# Day 2, Block B: JSON → DuckDB Pipeline

**Duration:** 40-45 minutes  
**Course:** ECBS5294 - Introduction to Data Science: Working with Data  
**Instructor:** Eduardo Ariño de la Rubia

---

## Learning Objectives

By the end of this session, you will be able to:

1. **Explain** why nested JSON needs normalization (tidy data principles)
2. **Normalize** nested JSON structures into multiple related tables
3. **Use pandas** to flatten one-to-many relationships
4. **Persist** normalized data to DuckDB for SQL analysis
5. **Join** normalized tables to answer business questions
6. **Validate** data quality with assertions

---


## Part 1: The Normalization Problem (⏱️ 8-10 minutes)
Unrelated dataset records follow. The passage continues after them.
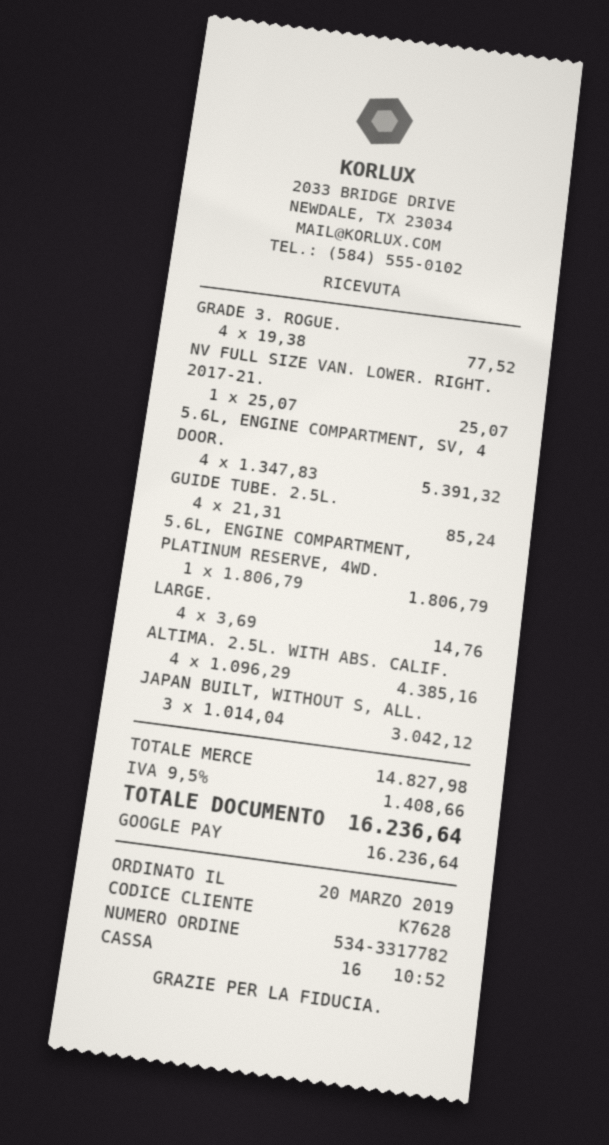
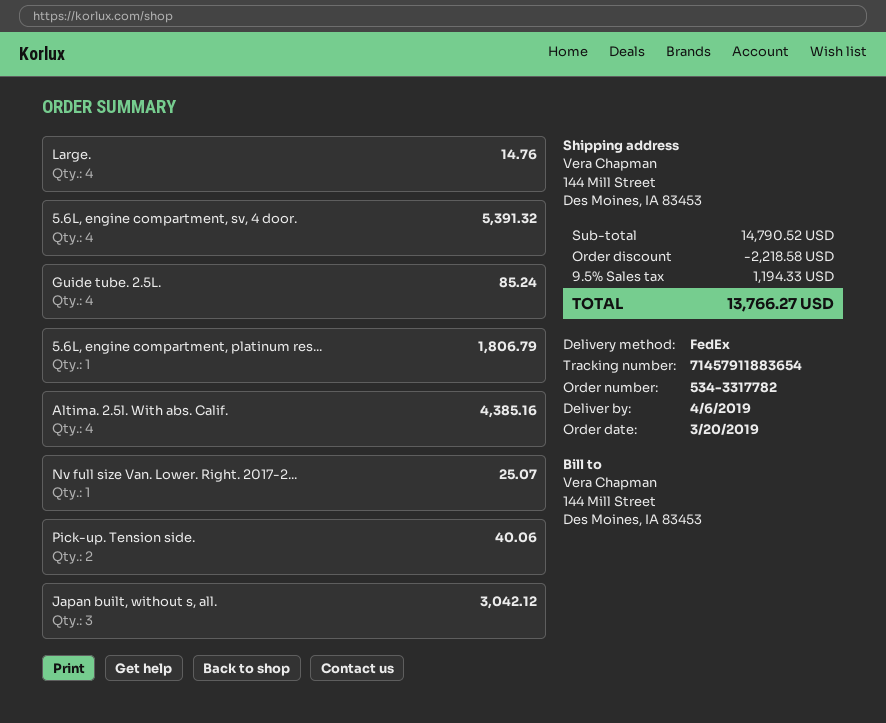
GRADE 3. ROGUE.: 4 for 77.52 -> none
Pick-up. Tension side.: none -> 2 for 40.06
subtotal: 14827.98 -> 14790.52
discount: none -> 2218.58
tax: 9.5% = 1408.66 -> 9.5% = 1194.33
total: 16236.64 -> 13766.27

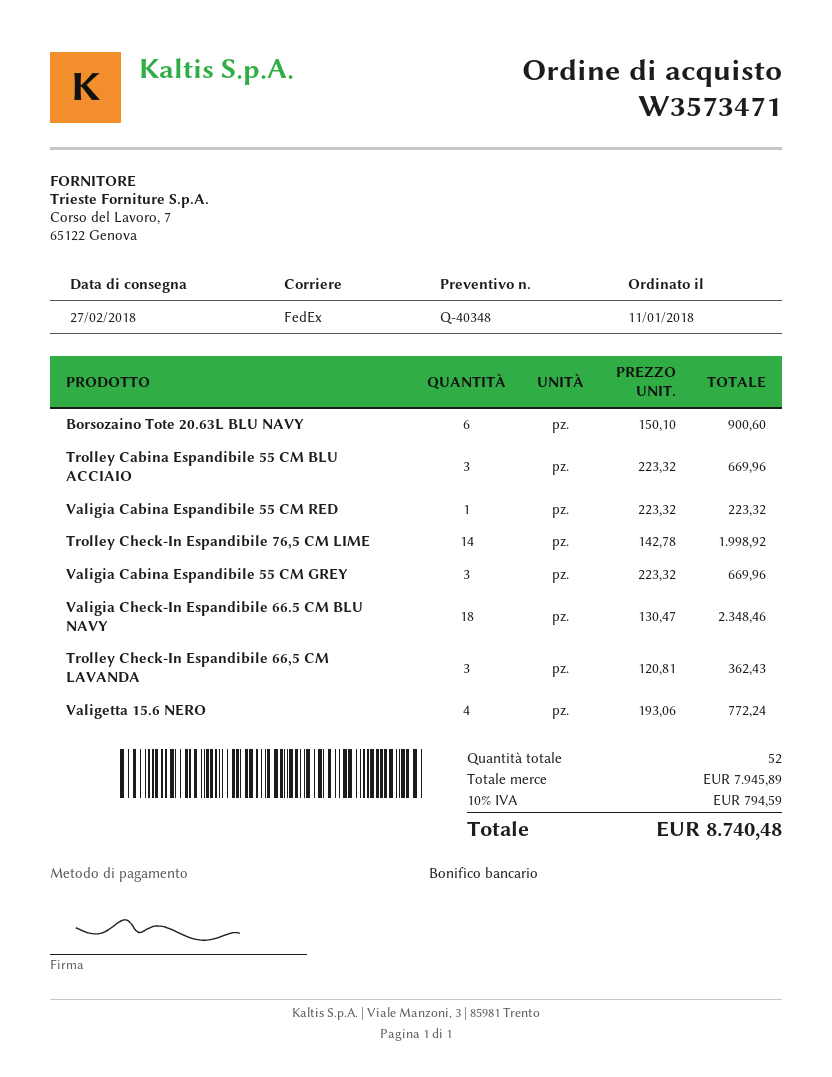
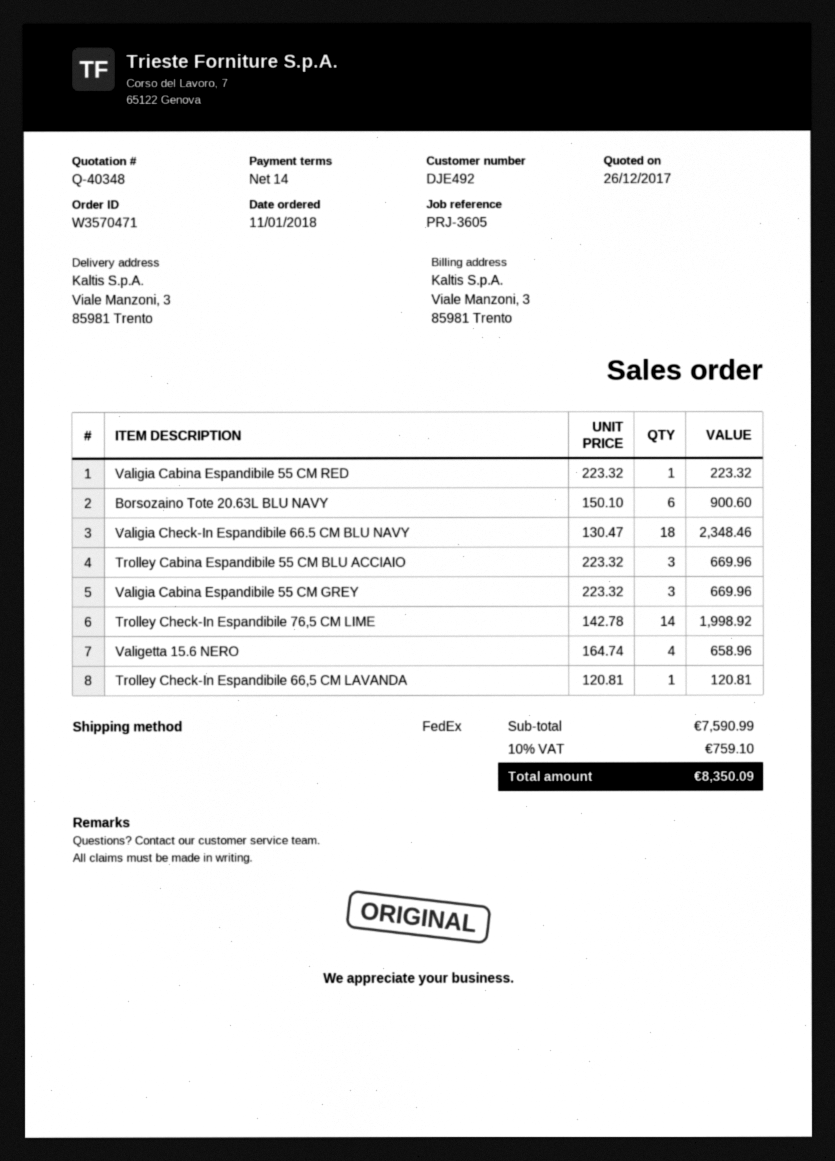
order number: W3573471 -> W3570471
Trolley Check-In Espandibile 66,5 CM LAVANDA: 3 x 120.81 = 362.43 -> 1 x 120.81 = 120.81
Valigetta 15.6 NERO: 4 x 193.06 = 772.24 -> 4 x 164.74 = 658.96
subtotal: 7945.89 -> 7590.99
tax: 10% = 794.59 -> 10% = 759.10
total: 8740.48 -> 8350.09

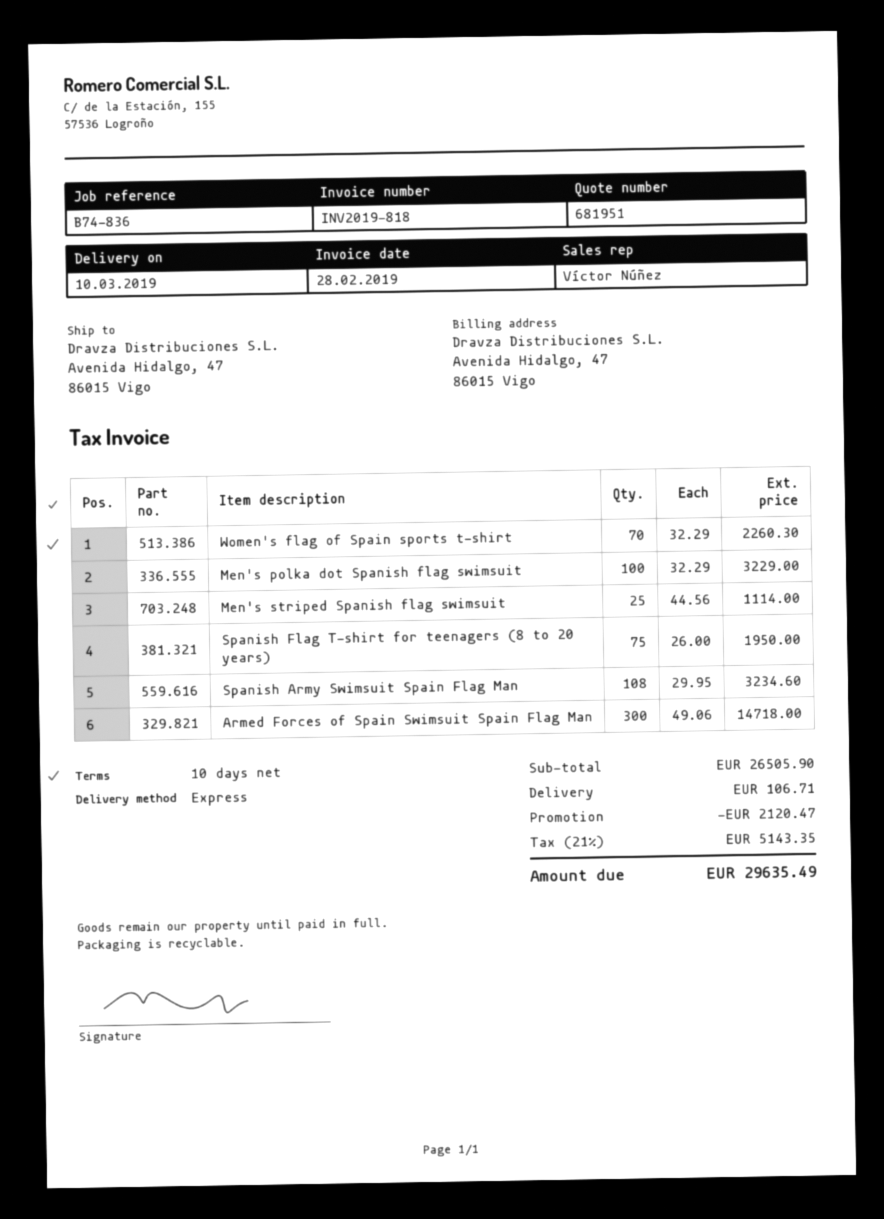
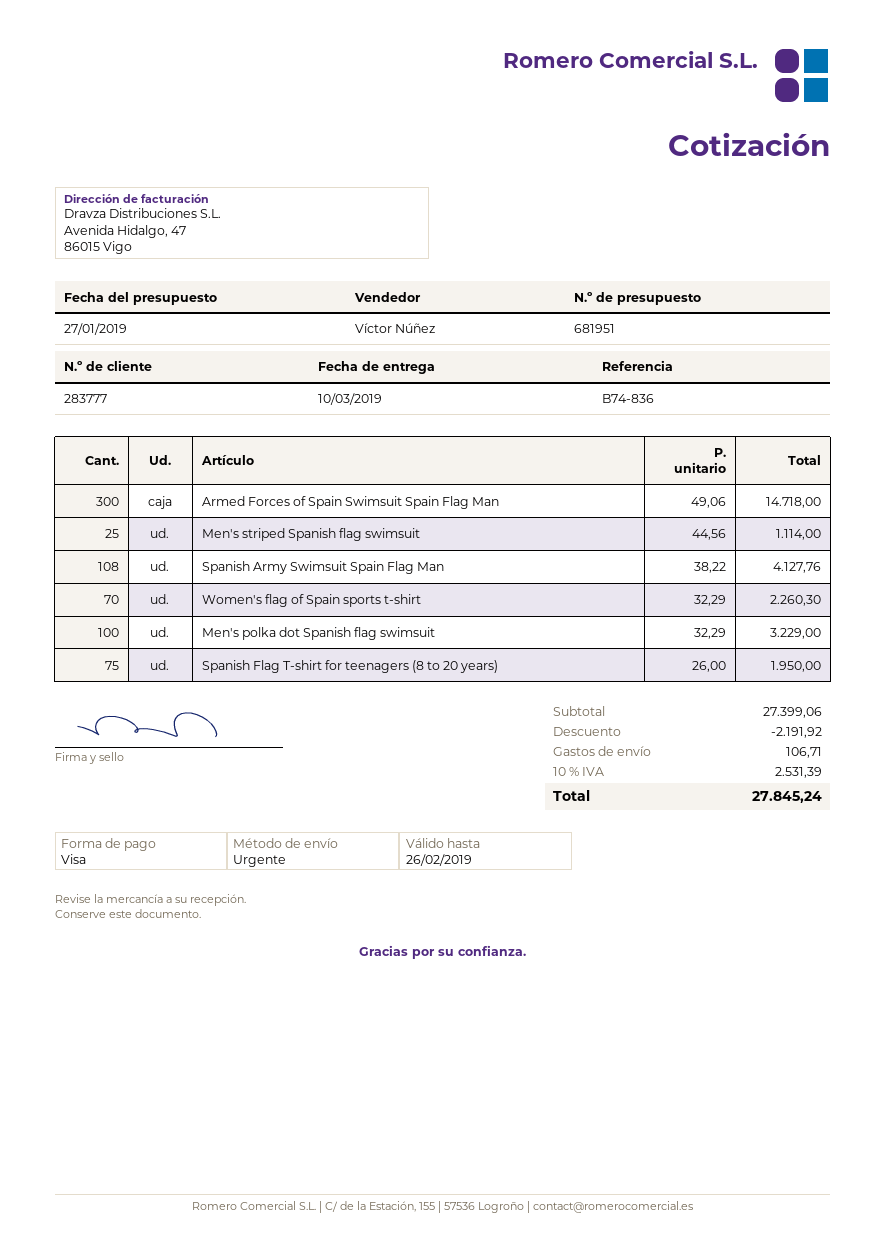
Spanish Army Swimsuit Spain Flag Man: 108 x 29.95 = 3234.60 -> 108 x 38.22 = 4127.76
subtotal: 26505.90 -> 27399.06
discount: 2120.47 -> 2191.92
tax: 21% = 5143.35 -> 10% = 2531.39
total: 29635.49 -> 27845.24

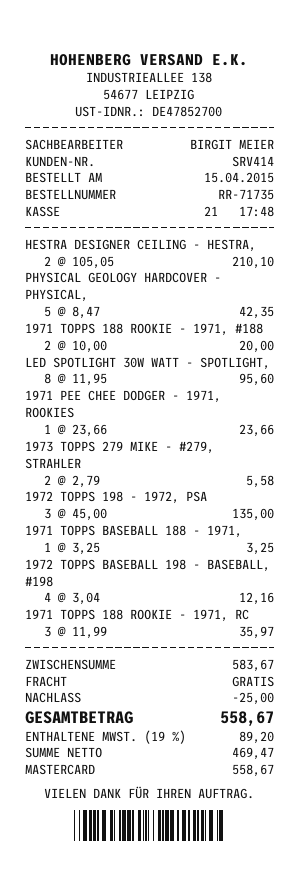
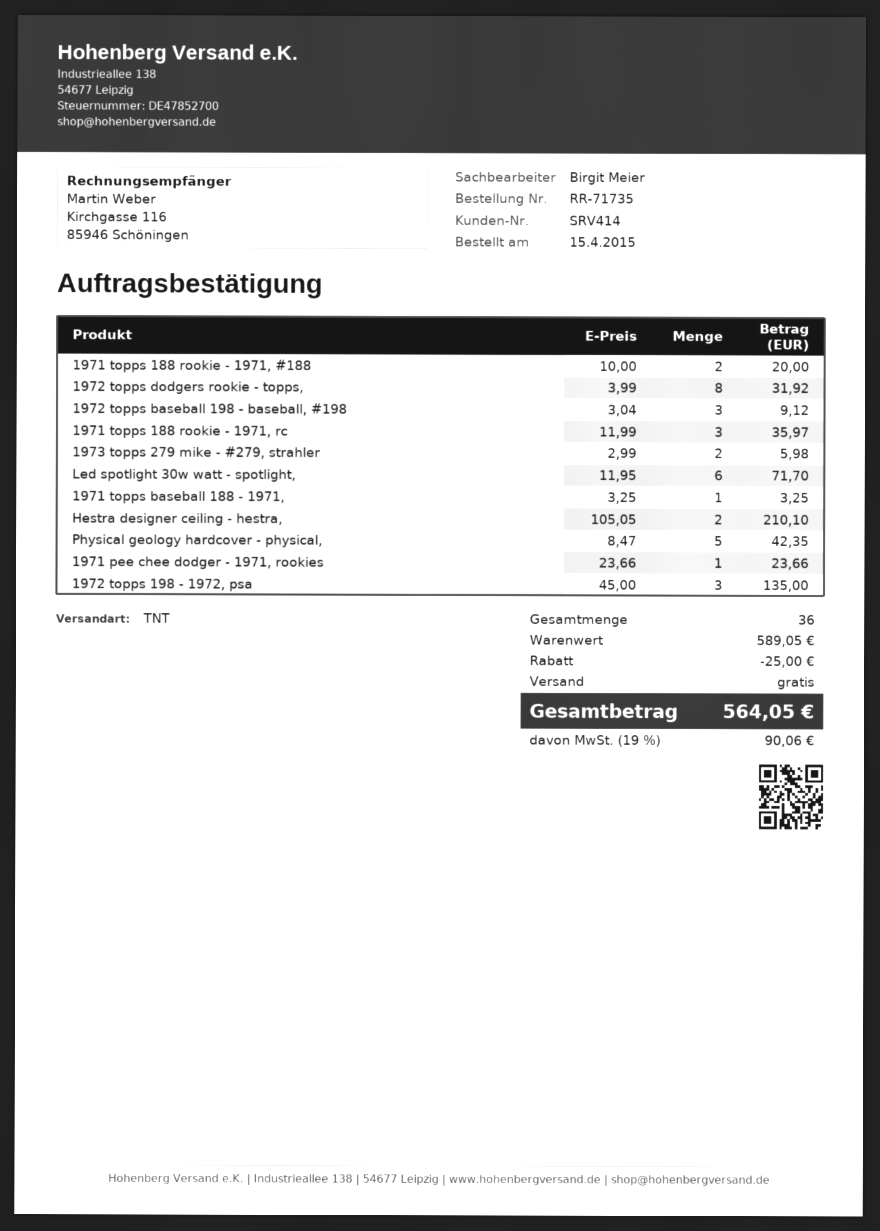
LED SPOTLIGHT 30W WATT - SPOTLIGHT,: 8 x 11.95 = 95.60 -> 6 x 11.95 = 71.70
1973 TOPPS 279 MIKE - #279, STRAHLER: 2 x 2.79 = 5.58 -> 2 x 2.99 = 5.98
1972 TOPPS BASEBALL 198 - BASEBALL, #198: 4 x 3.04 = 12.16 -> 3 x 3.04 = 9.12
1972 topps dodgers rookie - topps,: none -> 8 x 3.99 = 31.92
subtotal: 583.67 -> 589.05
tax: 19% = 89.20 -> 19% = 90.06
total: 558.67 -> 564.05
### Recall: Tidy Data Principles (Day 1)

On Day 1, we learned **tidy data principles:**

1. Each **variable** is a column
2. Each **observation** is a row
3. Each **type of observational unit** forms a table

**The problem:** Nested JSON violates these principles!

---


In [None]:
# Setup: Import libraries
import requests
import json
import pandas as pd
import duckdb
from pprint import pprint

print("✅ Libraries imported successfully")

In [None]:
# OPTION 1: Use live API (DEFAULT)
DUMMYJSON_URL = "https://dummyjson.com/products"

response = requests.get(DUMMYJSON_URL, params={'limit': 30}, timeout=10)
response.raise_for_status()
products_data = response.json()

print(f"✅ Fetched {len(products_data['products'])} products from API")

In [None]:
# OPTION 2: Use backup file (if API is down)
# Uncomment these lines and skip the cell above if DummyJSON is unavailable

# import json
# with open('../../data/day2/block_b/products_backup.json') as f:
#     products_data = json.load(f)
# 
# print(f"✅ Loaded {len(products_data['products'])} products from backup")

### The Problem: One-to-Many Relationships

Look at a single product with its nested reviews:

---


In [None]:
# Examine one product with nested reviews
sample_product = products_data['products'][0]

print("Product structure:")
print(f"  ID: {sample_product['id']}")
print(f"  Title: {sample_product['title']}")
print(f"  Price: ${sample_product['price']}")
print(f"\n  Reviews ({len(sample_product['reviews'])} reviews):")

for i, review in enumerate(sample_product['reviews'], 1):
    print(f"    Review {i}: {review['rating']}⭐ - {review['reviewerName']}")

print("\n" + "=" * 60)
print("Problem: One product has MANY reviews.")
print("This is a ONE-TO-MANY relationship - not tidy!")
print("=" * 60)

### Why This Matters for Business

**Questions we want to answer:**
- What's the average rating across all reviews? (need to count reviews, not products!)
- Which reviewers are most active? (need to count by reviewer)
- How many reviews per product? (need to aggregate reviews by product)

**We can't answer these questions cleanly with nested JSON.**

**Solution:** Create two separate tables:
1. **Products table** - One row per product (product-level attributes only)
2. **Reviews table** - One row per review (with `product_id` foreign key)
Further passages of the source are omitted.